§ BRIEF
Please report every line in the material below where the word "latest" is found.

§ DATA RECORDS

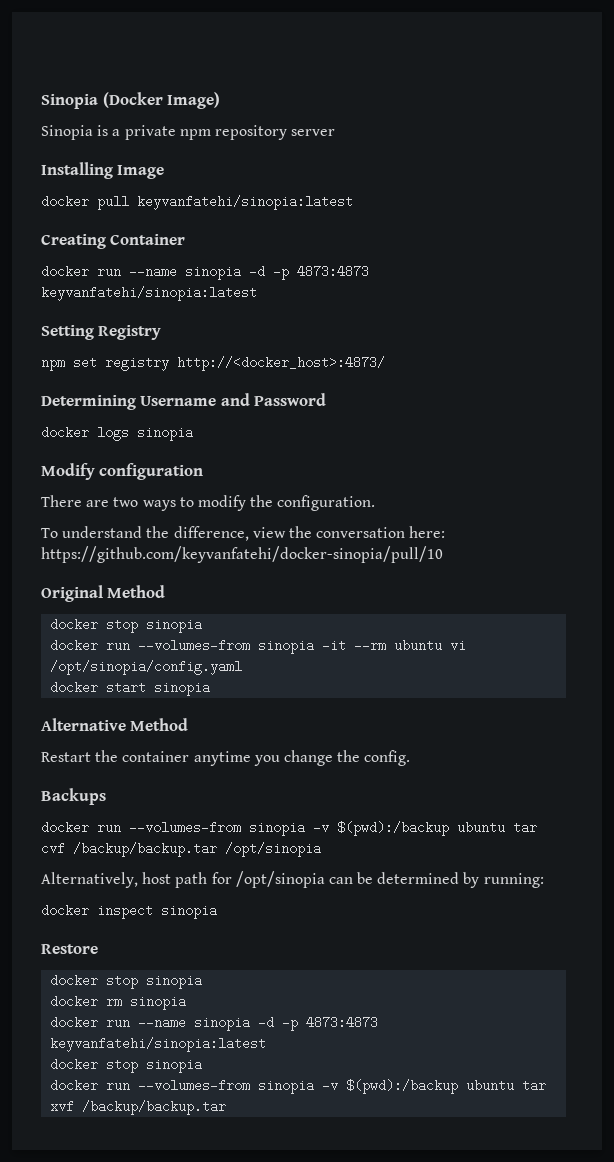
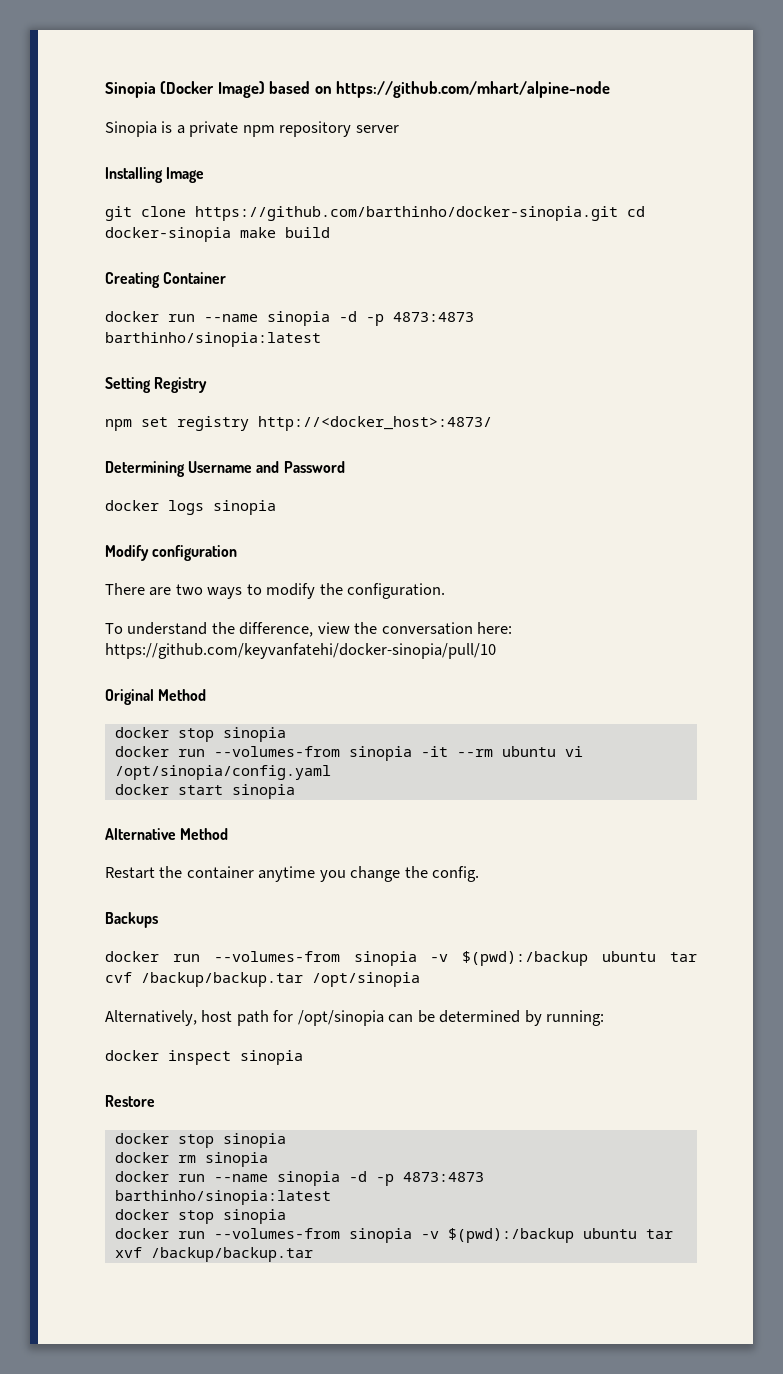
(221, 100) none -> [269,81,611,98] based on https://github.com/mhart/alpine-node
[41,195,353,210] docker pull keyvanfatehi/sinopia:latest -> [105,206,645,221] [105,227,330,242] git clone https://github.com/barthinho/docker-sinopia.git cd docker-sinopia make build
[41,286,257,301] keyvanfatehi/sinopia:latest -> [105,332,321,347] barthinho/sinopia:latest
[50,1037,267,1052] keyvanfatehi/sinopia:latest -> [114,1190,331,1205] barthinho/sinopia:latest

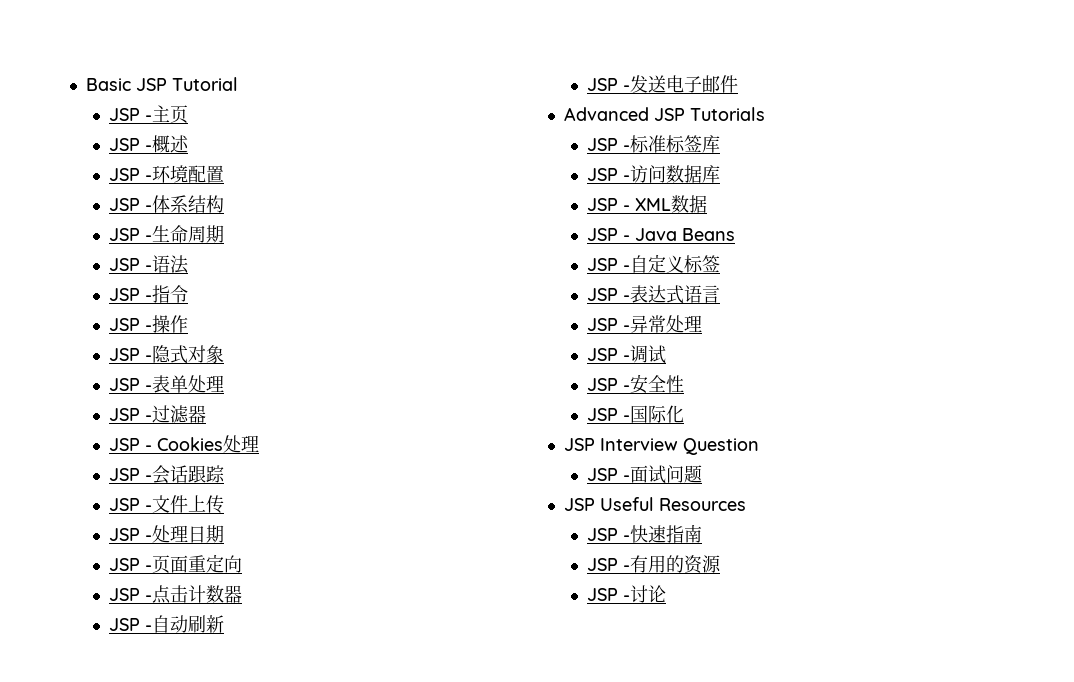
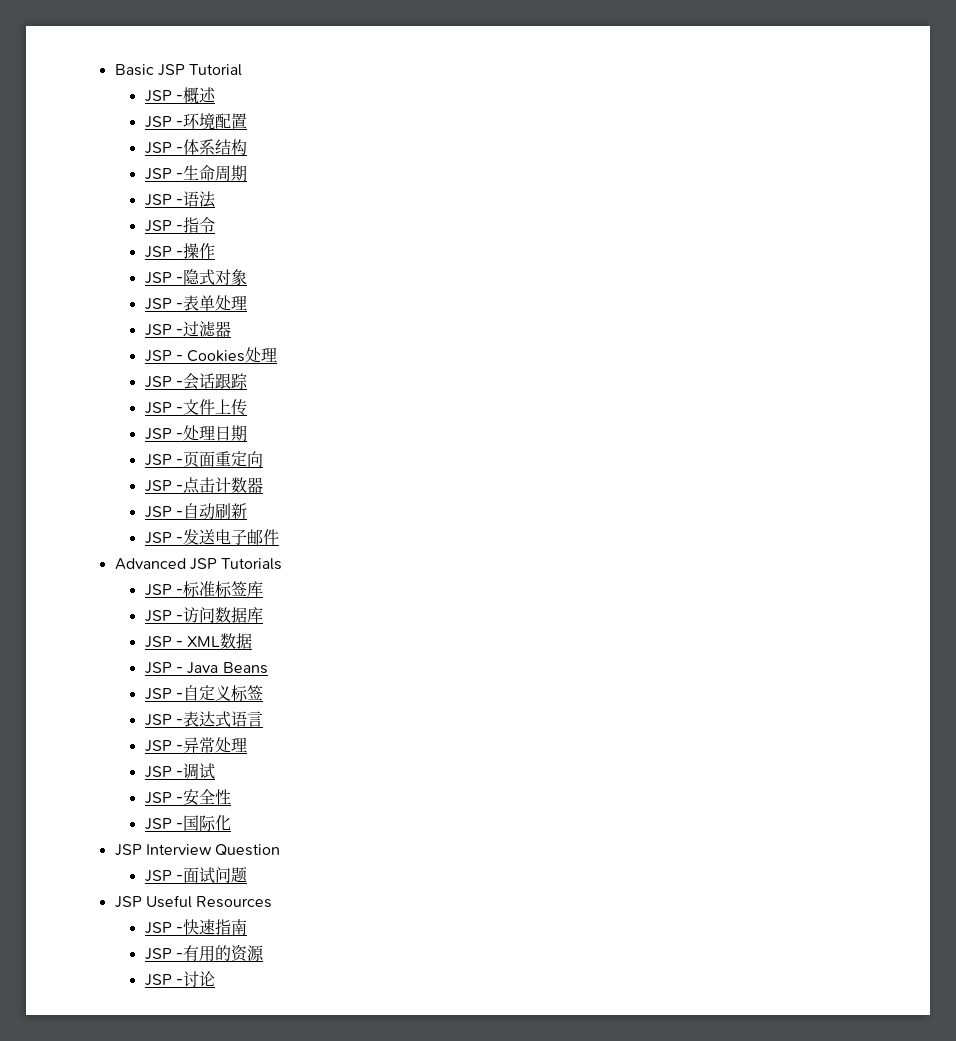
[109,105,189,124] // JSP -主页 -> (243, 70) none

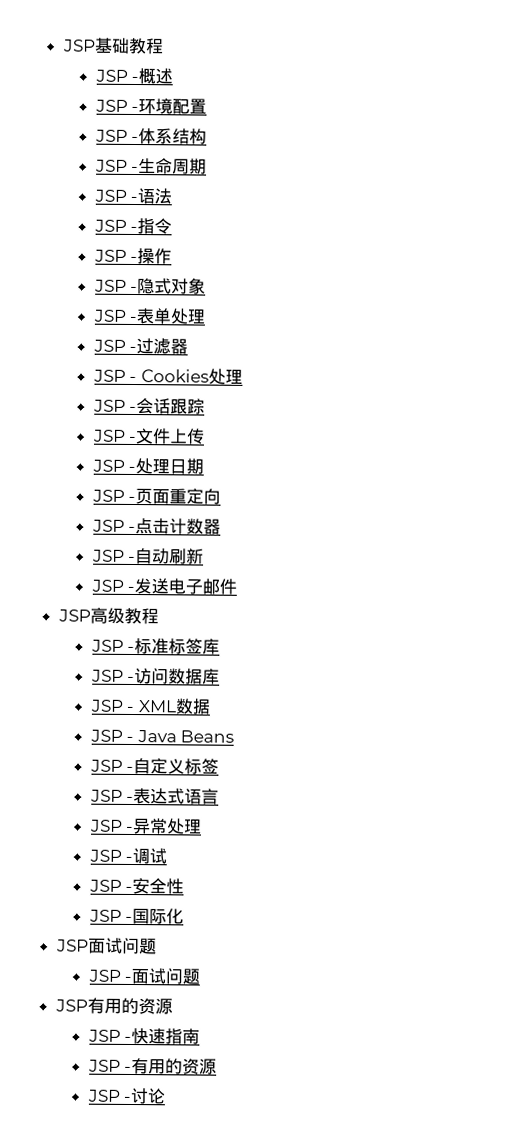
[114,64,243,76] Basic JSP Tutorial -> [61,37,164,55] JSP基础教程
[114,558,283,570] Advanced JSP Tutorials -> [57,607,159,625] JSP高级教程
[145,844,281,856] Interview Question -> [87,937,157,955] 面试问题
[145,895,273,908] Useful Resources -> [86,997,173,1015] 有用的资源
==
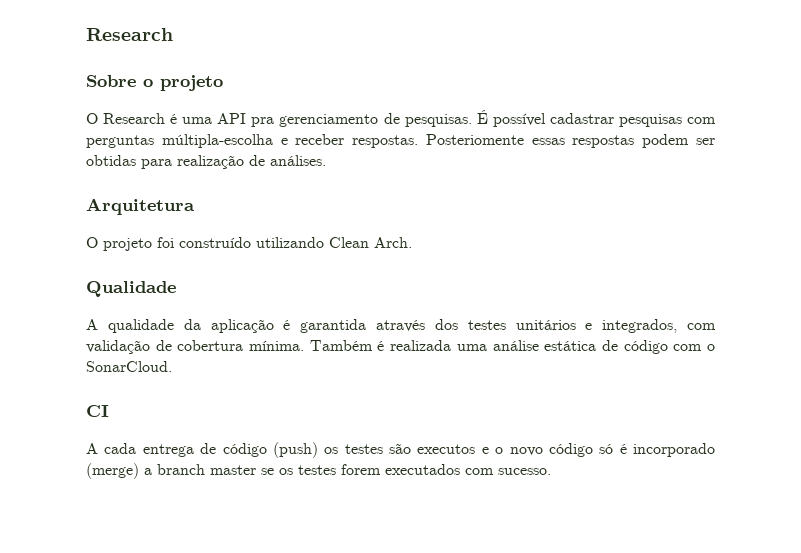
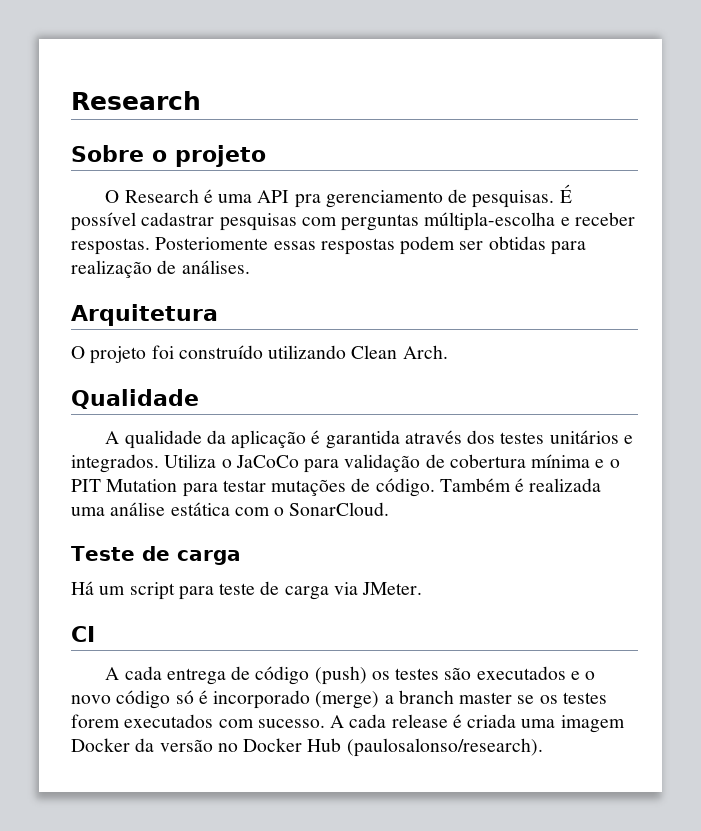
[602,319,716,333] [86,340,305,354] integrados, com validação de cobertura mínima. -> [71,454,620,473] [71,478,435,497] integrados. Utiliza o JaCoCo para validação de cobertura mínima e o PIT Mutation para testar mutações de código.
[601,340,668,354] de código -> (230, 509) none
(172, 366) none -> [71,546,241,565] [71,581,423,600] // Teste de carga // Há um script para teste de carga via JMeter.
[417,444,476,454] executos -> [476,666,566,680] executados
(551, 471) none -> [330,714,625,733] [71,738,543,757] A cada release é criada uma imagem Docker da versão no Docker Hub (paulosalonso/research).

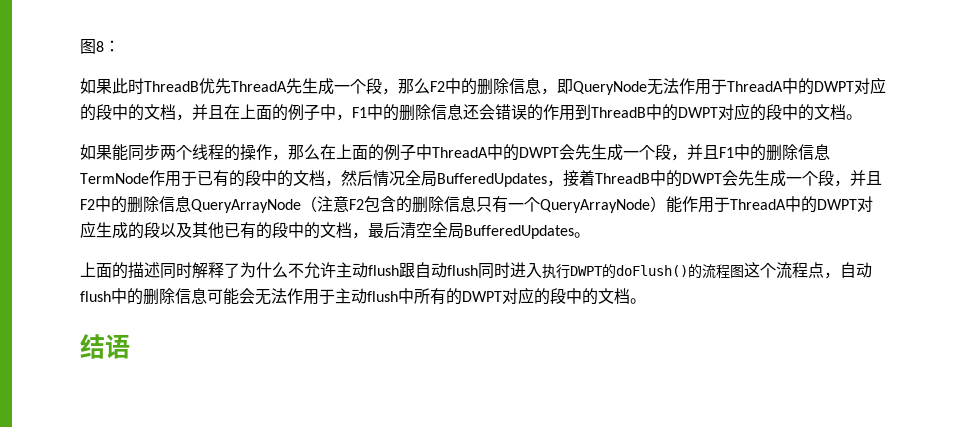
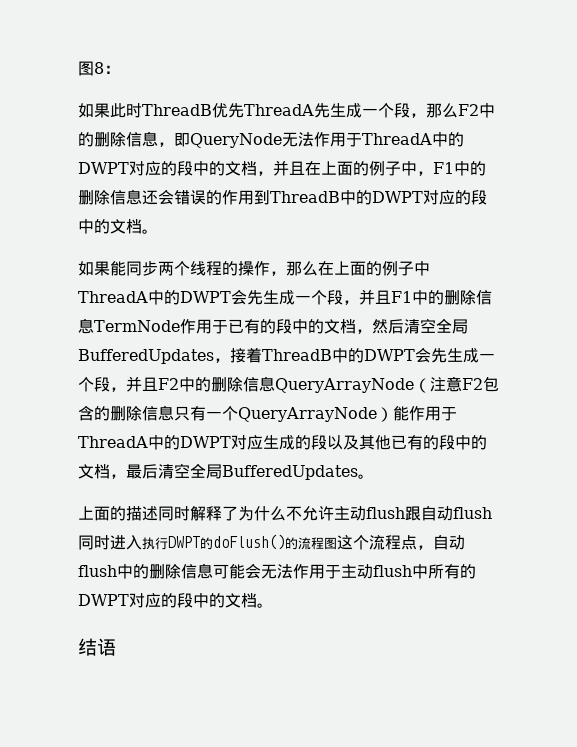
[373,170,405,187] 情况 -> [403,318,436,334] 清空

§ WRITTEN RESPONSE
[41,195,353,210] docker pull keyvanfatehi/sinopia:latest -> [105,206,645,221] [105,227,330,242] git clone https://github.com/barthinho/docker-sinopia.git cd docker-sinopia make build
[41,286,257,301] keyvanfatehi/sinopia:latest -> [105,332,321,347] barthinho/sinopia:latest
[50,1037,267,1052] keyvanfatehi/sinopia:latest -> [114,1190,331,1205] barthinho/sinopia:latest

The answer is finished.